The photographer Robert Mapplethorpe was heavily involved with the New York fetish scene in the 1980ss, a lot of his photographs are very powerful and have this kind of sacred almost religious quality to them. There’s a state of being achieved within fetish rituals that happens in music too.
Fetish seems to be about magnifying aspects of sexuality to make them more intense, and that's exactly what I am trying to do with my art, to amplify particular parts of my imagination. There can be an obsessive and ritualistic aspect to a lot of music, especially techno music, and that makes it a kind of fetish music.
Domination and sexuality naturally lead to gender politics; in the music industry, we need a feminist agenda to uplift everyone in the community. What is your stance?
I am a feminist and I lead my life according to those values. The freedom of women to be independent of control and express themselves in all ways is a vital thing to strive for. It's so important to promote positive modern ideas about gender. This goes for women but it's also vital for men too. I think both genders need to find new ways of defining themselves, modern women and also modern men.
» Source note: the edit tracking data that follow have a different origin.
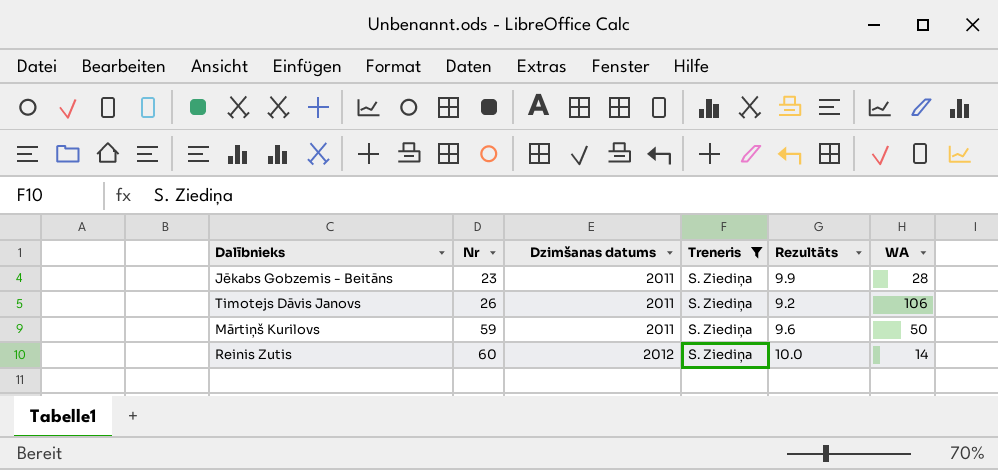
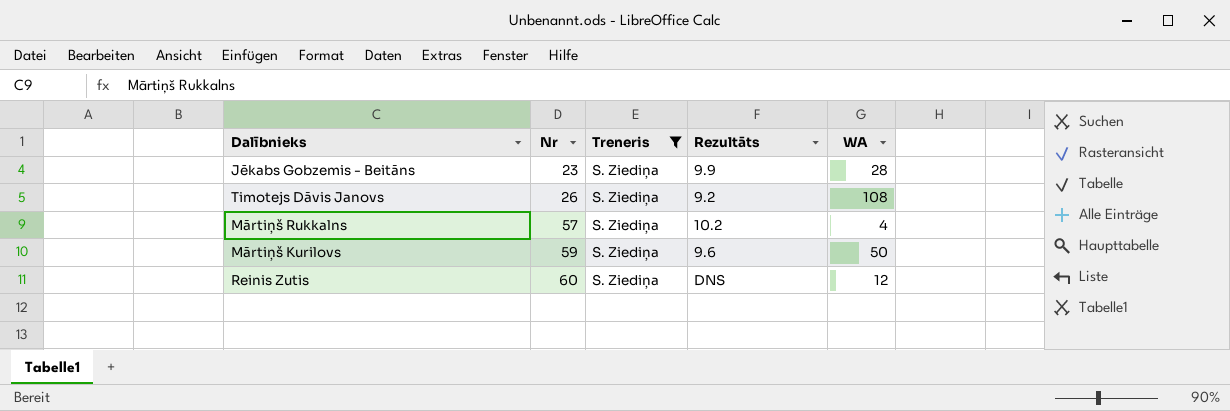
column Dzimšanas datums | position: 3 -> none
Timotejs Dāvis Janovs | WA: 106 -> 108
row Mārtiņš Rukkalns: none -> 57 | S. Ziediņa | 10.2 | 4
Reinis Zutis | Rezultāts: 10.0 -> DNS
Reinis Zutis | WA: 14 -> 12

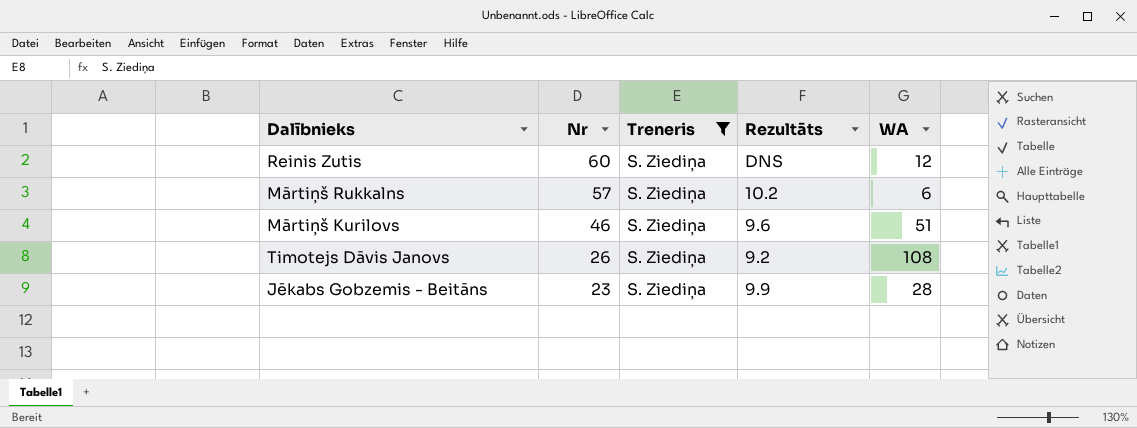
row order: Nr ascending -> Nr descending
Mārtiņš Rukkalns | WA: 4 -> 6
Mārtiņš Kurilovs | Nr: 59 -> 46
Mārtiņš Kurilovs | WA: 50 -> 51

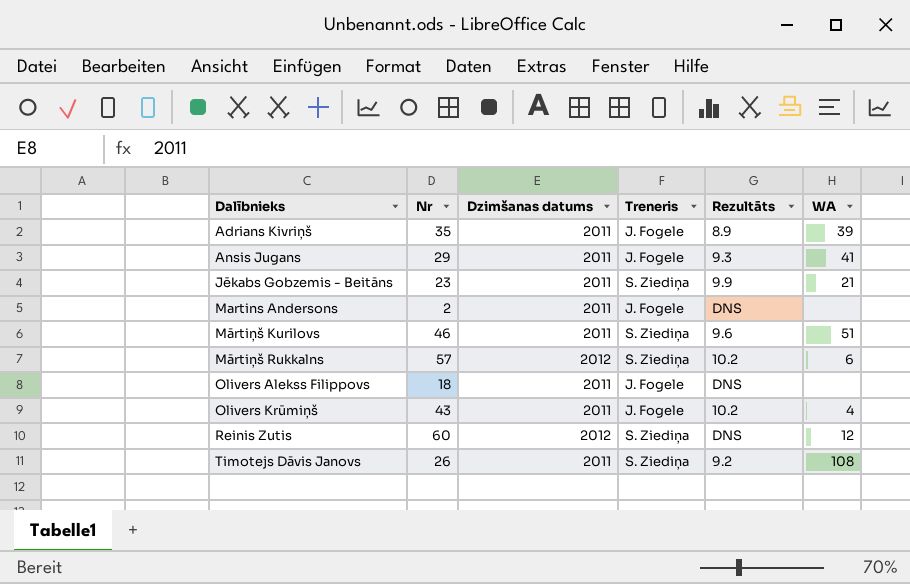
filter: Treneris = S. Ziediņa -> none
row order: Nr descending -> Dalībnieks ascending
column Dzimšanas datums | position: none -> 3
Jēkabs Gobzemis - Beitāns | WA: 28 -> 21

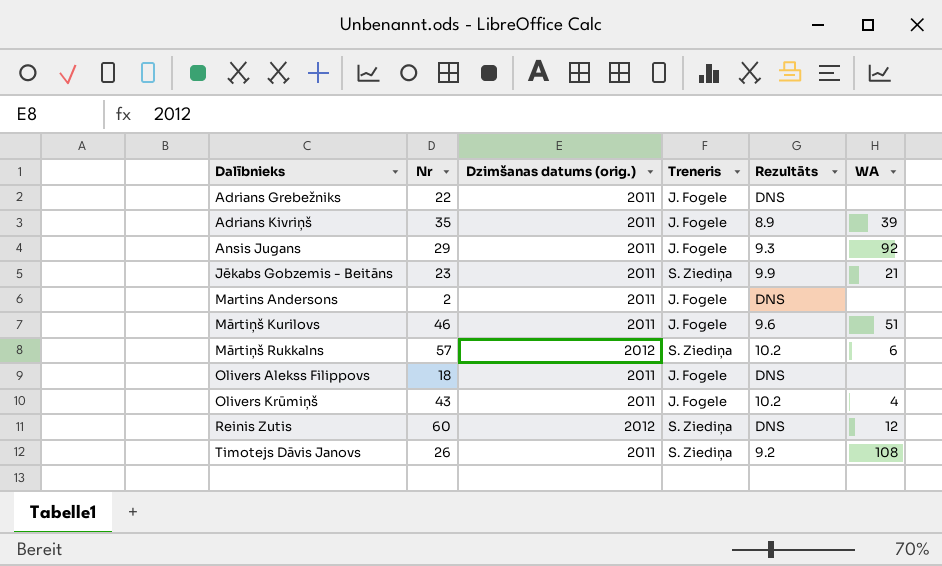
column name: Dzimšanas datums -> Dzimšanas datums (orig.)
row Adrians Grebežniks: none -> 22 | 2011 | J. Fogele | DNS | none
Ansis Jugans | WA: 41 -> 92
Mārtiņš Kurilovs | Treneris: S. Ziediņa -> J. Fogele

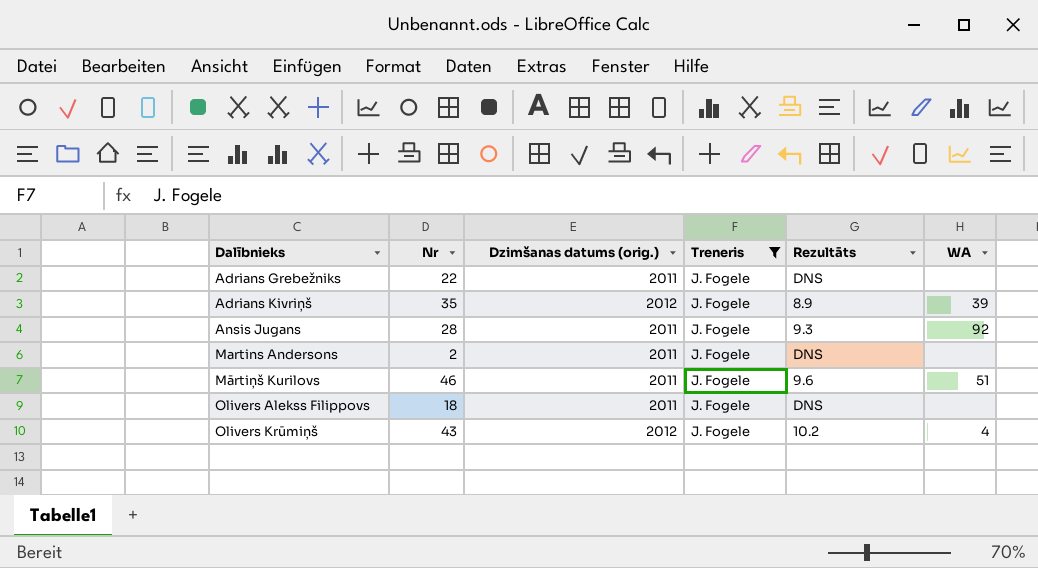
filter: none -> Treneris = J. Fogele
Adrians Kivriņš | Dzimšanas datums (orig.): 2011 -> 2012
Ansis Jugans | Nr: 29 -> 28
Olivers Krūmiņš | Dzimšanas datums (orig.): 2011 -> 2012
This means destroying toxic masculinity and creating new powerful and multi-dimensional archetypes. That's been the problem in the past – both genders were defined as monoliths containing very limited attributes. We need to embrace the idea of gender as a continuum that we both exist in rather than two separate binary identities.
The White Rats trilogy is a journey into darker experimental music. White Rats II is an intense ride, what is White Rats III’s destination?
I am in the slow process of collecting ideas for White Rats III. I think it may be less about the solitary ghost of who we are and more about the human race as a whole, perhaps more apocalyptic. The atmosphere in Britain sometimes feels like that, like everything is surging towards some kind of disaster. It is said that when the Titanic went down, the musicians continued to play right up until the final moment when the ship disappeared beneath the ocean. Perhaps that’s what the final part of my trilogy is, a little entertainment for the end of days.